# Particular values of Riemann zeta function

Particular values of Riemann zeta function | |
---|---|

제안자 | 안흥주 |

자문교원 | 안흥주, 이두석 |

연도 | 2020 |

분류 | |

타입 | A형 과제 |

코스 | 프란시스 크릭 |

매칭여부 | Yes |

참여학생수 | 4 |

소개동영상 |

### 제안 배경

This is a continued project starting at 2019. Everyone interested in this topic is welcome to join, even though this project is targeted for the math oriented students.

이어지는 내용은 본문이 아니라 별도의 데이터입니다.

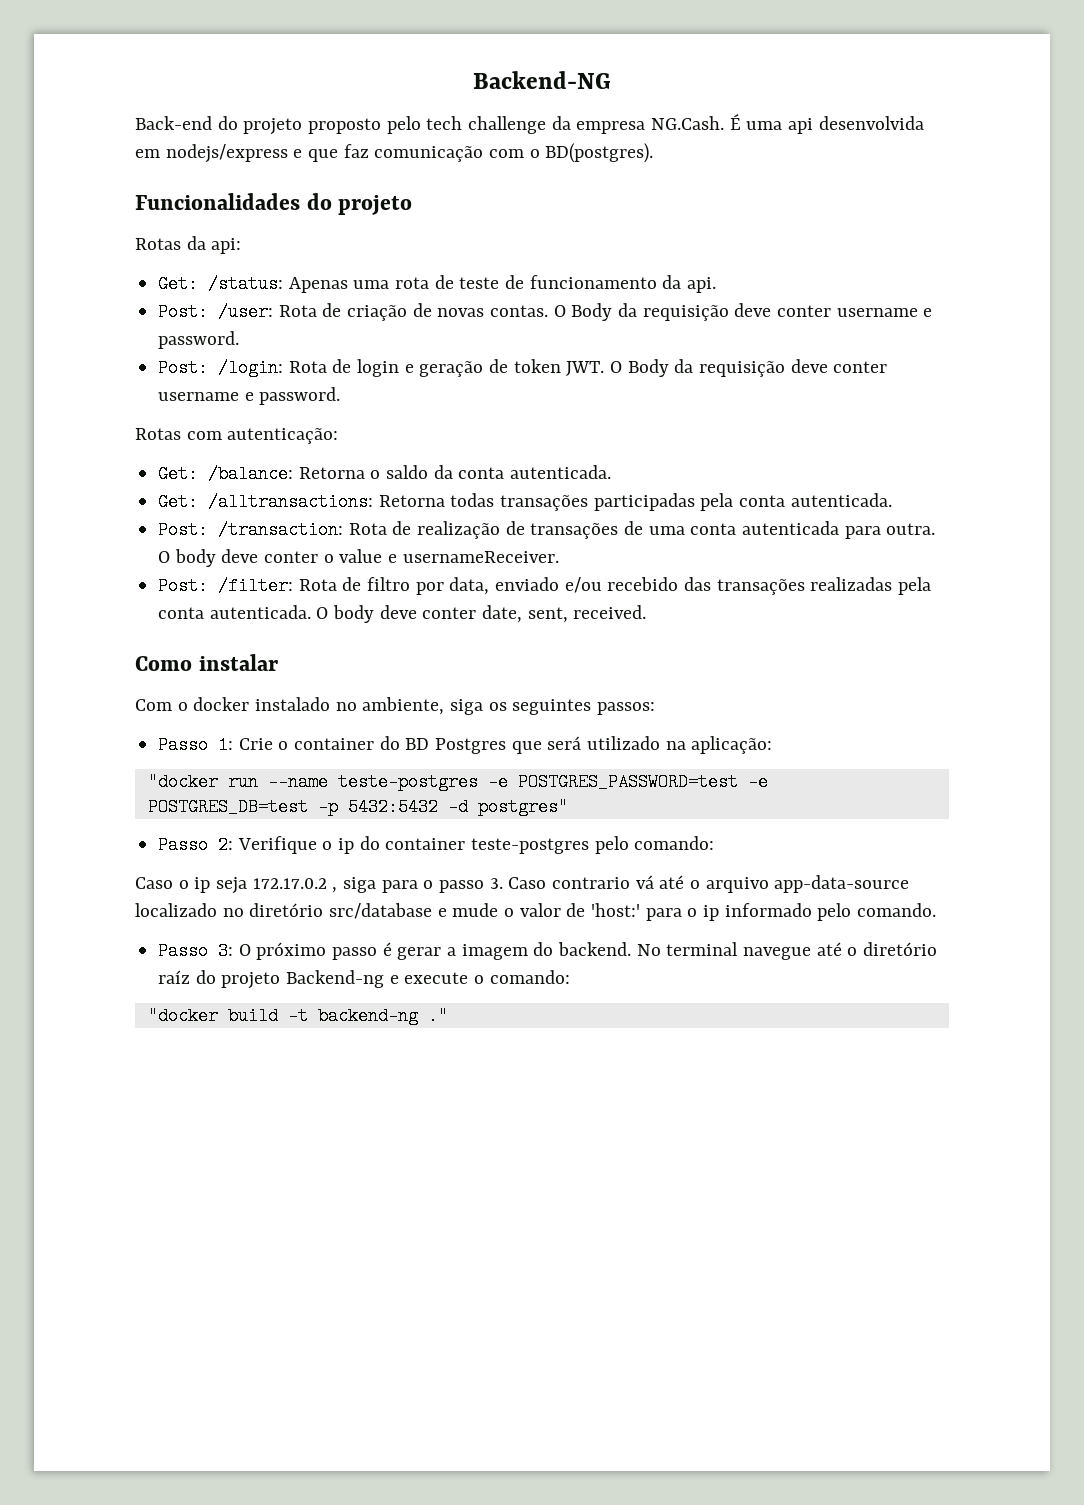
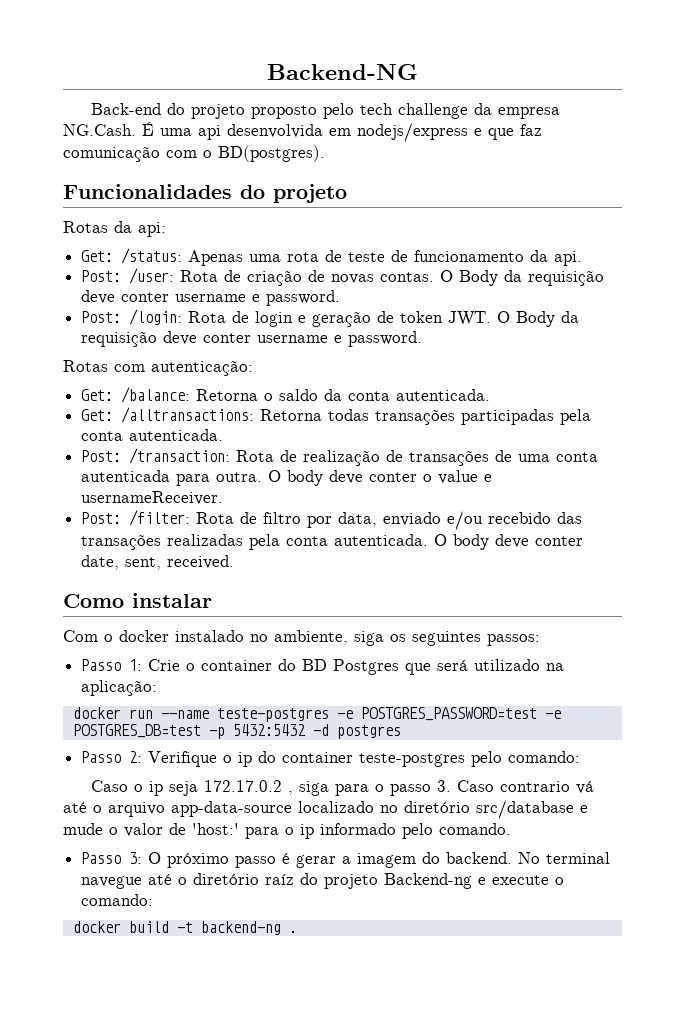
- "docker run --name teste-postgres -e POSTGRES_PASSWORD=test -e POSTGRES_DB=test -p 5432:5432 -d postgres"
+ docker run --name teste-postgres -e POSTGRES_PASSWORD=test -e POSTGRES_DB=test -p 5432:5432 -d postgres
- "docker build -t backend-ng ."
+ docker build -t backend-ng .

Riemann zeta function is a complex valued function (the Dirichlet series $\zeta(s)=\sum_{n=1}^\infty {1}/{n^s}$) of a complex variable $s$ that is extended analytically to the whole plane except to the point $s=1+0\sqrt{-1}$. The values of the Riemann zeta function at $s=2n$, $n=1,2,3,\dots$ were computed by Euler and the values at negative integer points also found by Euler are rational numbers. In 1979 Roger Apéry and his successors proved the irrationality of $\zeta(3)$. Next, the proof of the irrationality of $\zeta(5)$ is waiting to be attacked.

### 과제 목표

Prove that $\zeta(5)$ is irrational. Of course, there is a possibility that $\zeta(5)$ is a rational number. Who knows?

### 과제 내용

- Basic Study of the representations of $\zeta$
- Reviews of the irrationality proofs of other mathematical constants
- Study of the importance of the zeta function
- How to edit a mathematical writing
- Etc

### 참고자료

- http://mathworld.wolfram.com/RiemannZetaFunction.html
- Many odd zeta values are irrational
- One of the Odd Zeta Values from ζ(5) to ζ(25) Is Irrational. By Elementary Means
- ζ(5) is irrational (wrong proof)